◆ To do: Using the entries below, write out the line with "- 주요 기능 FastAPI 백엔드 서버", the line with "with Array's constructor.", and every line in between, exactly as each is written.

━━━ Data shown

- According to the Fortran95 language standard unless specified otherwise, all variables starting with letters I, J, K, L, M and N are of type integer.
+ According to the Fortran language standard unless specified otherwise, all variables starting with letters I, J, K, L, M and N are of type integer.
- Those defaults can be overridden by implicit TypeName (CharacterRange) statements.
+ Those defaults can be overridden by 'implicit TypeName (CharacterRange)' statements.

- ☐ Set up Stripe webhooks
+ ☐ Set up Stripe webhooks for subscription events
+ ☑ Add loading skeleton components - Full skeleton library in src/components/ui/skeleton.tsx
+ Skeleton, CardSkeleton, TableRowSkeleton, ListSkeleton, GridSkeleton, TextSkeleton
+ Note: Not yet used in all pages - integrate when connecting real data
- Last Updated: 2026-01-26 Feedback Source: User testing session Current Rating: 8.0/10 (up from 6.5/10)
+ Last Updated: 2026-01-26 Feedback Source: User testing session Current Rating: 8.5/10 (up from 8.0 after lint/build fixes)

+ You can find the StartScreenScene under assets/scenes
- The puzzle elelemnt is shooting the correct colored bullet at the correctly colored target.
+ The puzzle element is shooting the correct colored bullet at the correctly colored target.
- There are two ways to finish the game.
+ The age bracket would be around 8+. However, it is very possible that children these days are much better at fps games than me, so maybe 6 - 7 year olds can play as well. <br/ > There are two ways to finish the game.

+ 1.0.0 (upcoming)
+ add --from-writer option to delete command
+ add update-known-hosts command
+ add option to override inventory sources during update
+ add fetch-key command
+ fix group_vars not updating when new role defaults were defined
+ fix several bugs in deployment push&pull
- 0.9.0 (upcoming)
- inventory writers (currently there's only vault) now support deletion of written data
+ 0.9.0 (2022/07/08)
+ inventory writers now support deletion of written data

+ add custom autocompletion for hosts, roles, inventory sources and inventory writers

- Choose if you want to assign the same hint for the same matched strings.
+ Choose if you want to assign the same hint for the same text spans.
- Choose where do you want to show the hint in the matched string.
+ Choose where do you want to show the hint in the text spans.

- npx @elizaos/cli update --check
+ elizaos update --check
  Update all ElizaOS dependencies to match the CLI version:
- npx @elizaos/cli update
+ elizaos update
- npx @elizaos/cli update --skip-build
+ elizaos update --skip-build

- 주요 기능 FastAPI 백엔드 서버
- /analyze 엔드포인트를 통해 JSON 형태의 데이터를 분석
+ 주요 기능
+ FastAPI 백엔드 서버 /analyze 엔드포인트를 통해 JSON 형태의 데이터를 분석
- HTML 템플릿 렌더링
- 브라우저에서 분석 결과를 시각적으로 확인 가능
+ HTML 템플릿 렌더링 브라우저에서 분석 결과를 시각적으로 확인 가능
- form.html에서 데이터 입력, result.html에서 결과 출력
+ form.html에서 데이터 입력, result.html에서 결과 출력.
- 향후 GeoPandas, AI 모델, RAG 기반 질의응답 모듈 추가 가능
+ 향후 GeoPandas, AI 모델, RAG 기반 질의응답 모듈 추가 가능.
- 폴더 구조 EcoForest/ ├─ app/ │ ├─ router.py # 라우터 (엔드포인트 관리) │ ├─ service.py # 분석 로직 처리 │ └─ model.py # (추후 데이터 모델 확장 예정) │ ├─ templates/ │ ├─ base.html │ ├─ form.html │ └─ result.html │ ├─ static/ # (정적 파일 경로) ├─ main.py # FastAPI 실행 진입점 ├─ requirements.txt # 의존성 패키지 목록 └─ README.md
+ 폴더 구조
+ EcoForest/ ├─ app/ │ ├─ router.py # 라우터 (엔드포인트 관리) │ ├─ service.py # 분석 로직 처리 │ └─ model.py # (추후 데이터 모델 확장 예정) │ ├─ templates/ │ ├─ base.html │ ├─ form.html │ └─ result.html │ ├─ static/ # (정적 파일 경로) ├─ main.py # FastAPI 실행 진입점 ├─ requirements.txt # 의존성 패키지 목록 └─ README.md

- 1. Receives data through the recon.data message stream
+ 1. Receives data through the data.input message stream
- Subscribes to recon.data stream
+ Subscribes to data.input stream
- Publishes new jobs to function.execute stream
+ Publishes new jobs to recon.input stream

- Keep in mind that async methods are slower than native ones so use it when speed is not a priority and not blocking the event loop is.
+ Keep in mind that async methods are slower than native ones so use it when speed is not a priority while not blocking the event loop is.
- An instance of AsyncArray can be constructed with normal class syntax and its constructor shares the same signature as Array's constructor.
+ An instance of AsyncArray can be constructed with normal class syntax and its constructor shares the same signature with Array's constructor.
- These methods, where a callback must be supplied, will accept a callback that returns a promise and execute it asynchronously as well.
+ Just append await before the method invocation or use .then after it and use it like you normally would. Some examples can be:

━━━━━━

◆ Your solution:
- 주요 기능 FastAPI 백엔드 서버
- /analyze 엔드포인트를 통해 JSON 형태의 데이터를 분석
+ 주요 기능
+ FastAPI 백엔드 서버 /analyze 엔드포인트를 통해 JSON 형태의 데이터를 분석
- HTML 템플릿 렌더링
- 브라우저에서 분석 결과를 시각적으로 확인 가능
+ HTML 템플릿 렌더링 브라우저에서 분석 결과를 시각적으로 확인 가능
- form.html에서 데이터 입력, result.html에서 결과 출력
+ form.html에서 데이터 입력, result.html에서 결과 출력.
- 향후 GeoPandas, AI 모델, RAG 기반 질의응답 모듈 추가 가능
+ 향후 GeoPandas, AI 모델, RAG 기반 질의응답 모듈 추가 가능.
- 폴더 구조 EcoForest/ ├─ app/ │ ├─ router.py # 라우터 (엔드포인트 관리) │ ├─ service.py # 분석 로직 처리 │ └─ model.py # (추후 데이터 모델 확장 예정) │ ├─ templates/ │ ├─ base.html │ ├─ form.html │ └─ result.html │ ├─ static/ # (정적 파일 경로) ├─ main.py # FastAPI 실행 진입점 ├─ requirements.txt # 의존성 패키지 목록 └─ README.md
+ 폴더 구조
+ EcoForest/ ├─ app/ │ ├─ router.py # 라우터 (엔드포인트 관리) │ ├─ service.py # 분석 로직 처리 │ └─ model.py # (추후 데이터 모델 확장 예정) │ ├─ templates/ │ ├─ base.html │ ├─ form.html │ └─ result.html │ ├─ static/ # (정적 파일 경로) ├─ main.py # FastAPI 실행 진입점 ├─ requirements.txt # 의존성 패키지 목록 └─ README.md

- 1. Receives data through the recon.data message stream
+ 1. Receives data through the data.input message stream
- Subscribes to recon.data stream
+ Subscribes to data.input stream
- Publishes new jobs to function.execute stream
+ Publishes new jobs to recon.input stream

- Keep in mind that async methods are slower than native ones so use it when speed is not a priority and not blocking the event loop is.
+ Keep in mind that async methods are slower than native ones so use it when speed is not a priority while not blocking the event loop is.
- An instance of AsyncArray can be constructed with normal class syntax and its constructor shares the same signature as Array's constructor.
+ An instance of AsyncArray can be constructed with normal class syntax and its constructor shares the same signature with Array's constructor.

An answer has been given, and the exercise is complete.